Reino Unido analiza enviar tropas a Groenlandia ante la creciente presión de Trump

El gobierno del Reino Unido analiza la posibilidad de desplegar tropas en Groenlandia como parte de conversaciones con aliados europeos y miembros de la OTAN, en un contexto de tensión diplomática provocado por las reiteradas declaraciones del presidente de Estados Unidos, Donald Trump, sobre la importancia estratégica de la isla en el Ártico.

De acuerdo con funcionarios británicos, las discusiones forman parte de planes de seguridad y cooperación militar en la región ártica, donde el deshielo y la competencia geopolítica han incrementado el interés de potencias como Rusia y China. Aunque no existe una decisión formal, Londres evalúa distintos escenarios para reforzar la defensa del territorio, que es autónomo pero pertenece al Reino de Dinamarca, aliado histórico dentro de la OTAN.

Las tensiones se intensificaron luego de que Trump reiterara que Estados Unidos necesita asegurar Groenlandia por razones de seguridad nacional, declaraciones que han generado inquietud entre países europeos. Autoridades de Dinamarca y del propio gobierno groenlandés han insistido en que la soberanía de la isla no está en discusión y que cualquier medida de seguridad debe ser acordada de manera multilateral.

Desde Londres, el primer ministro Keir Starmer ha señalado que cualquier eventual despliegue británico sería coordinado con los aliados y no una acción unilateral. Funcionarios del gabinete han calificado las conversaciones como “rutina estratégica” dentro de la OTAN, orientadas a reforzar la estabilidad en el Ártico y evitar escaladas innecesarias entre socios.

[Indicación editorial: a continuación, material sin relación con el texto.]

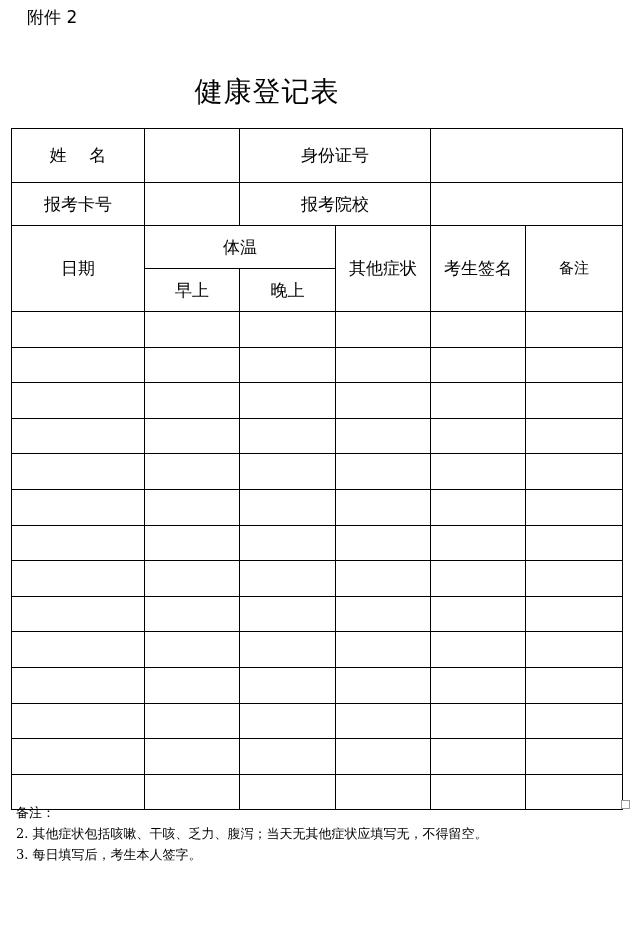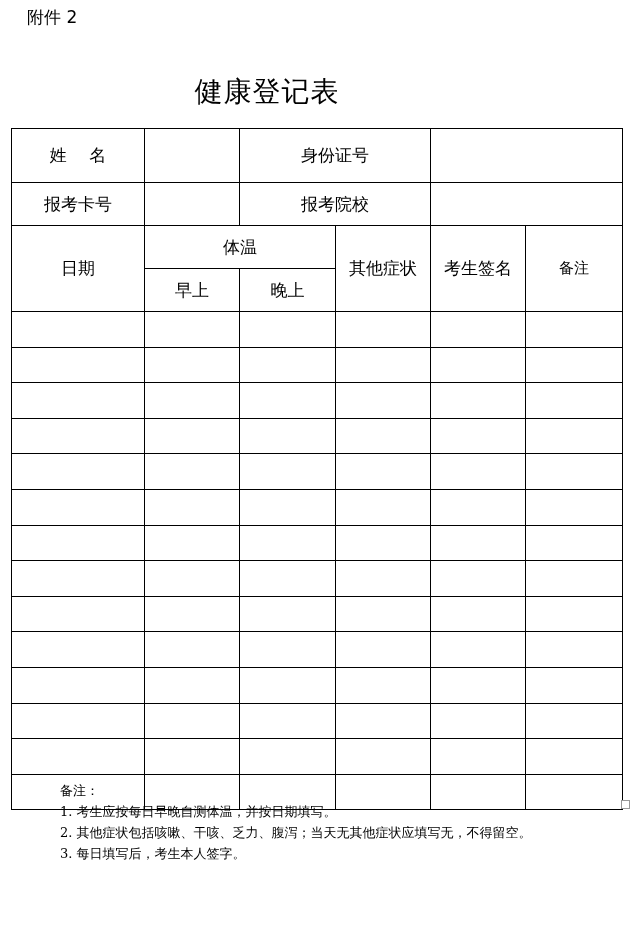"备注：" .notes { margin-left: 44px -> none; top: 780px -> 802px }
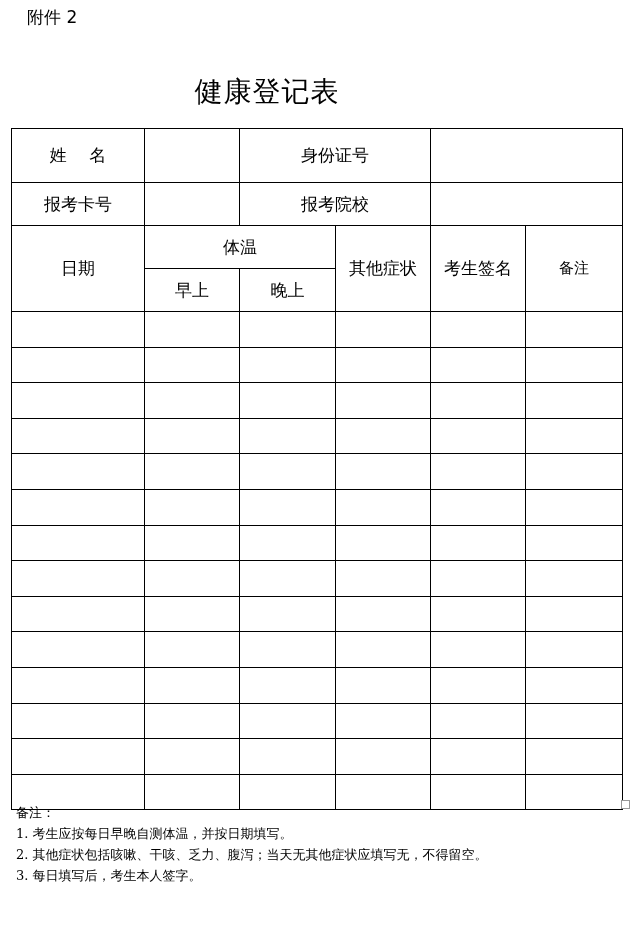"1. 考生应按每日早晚自测体温，并按日期填写。" div { html: <div>1. 考生应按每日早晚自测体温，并按日期填写。</div> -> none }
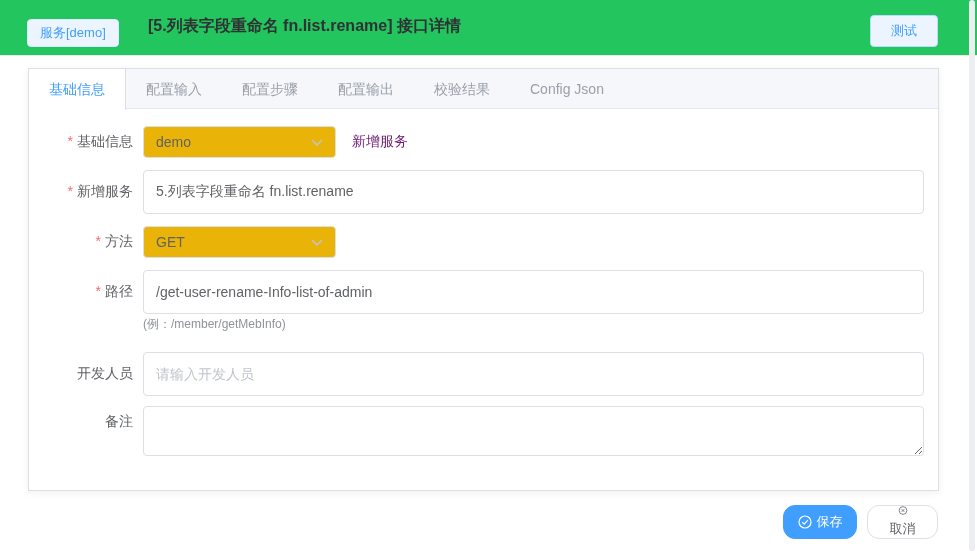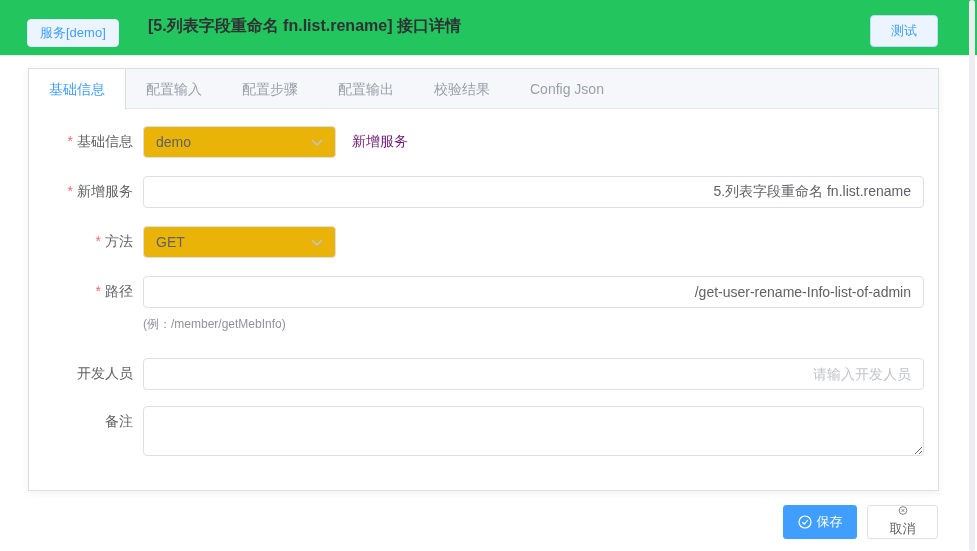"5.列表字段重命名 fn.list.rename" .text-input { height: 32px -> 44px; text-align: right -> none }
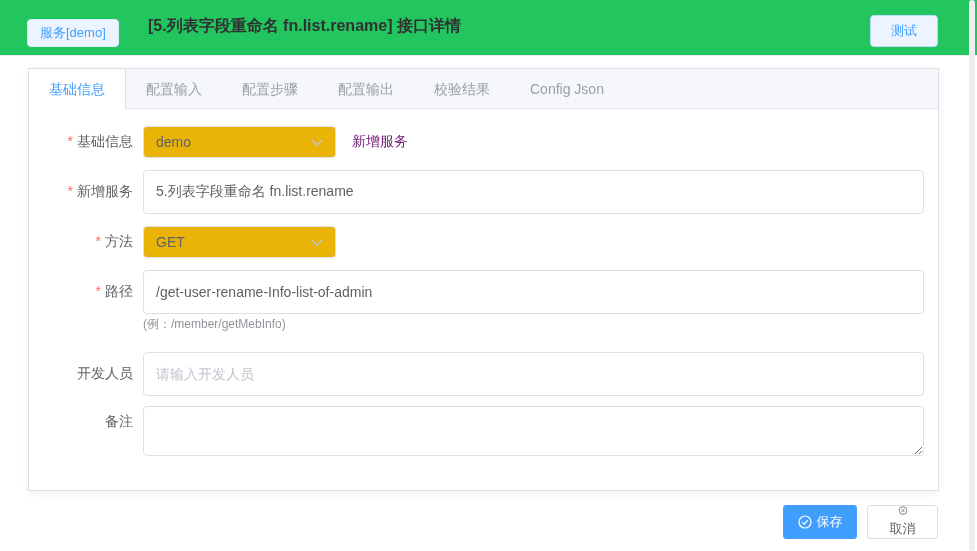"保存" .btn { border-radius: 3px -> 12px }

Groenlandia, con poco más de 50 mil habitantes y una ubicación clave para la vigilancia aérea y marítima, alberga actualmente una base militar estadounidense, lo que añade complejidad al debate. Analistas consideran que el posible envío de tropas europeas busca respaldar a Dinamarca y enviar un mensaje de unidad frente a cualquier intento de presión política o militar sobre el territorio.

Mientras continúan las negociaciones diplomáticas, el tema ha reavivado el debate sobre el futuro del Ártico y el equilibrio de poder en una región cada vez más estratégica para la seguridad global.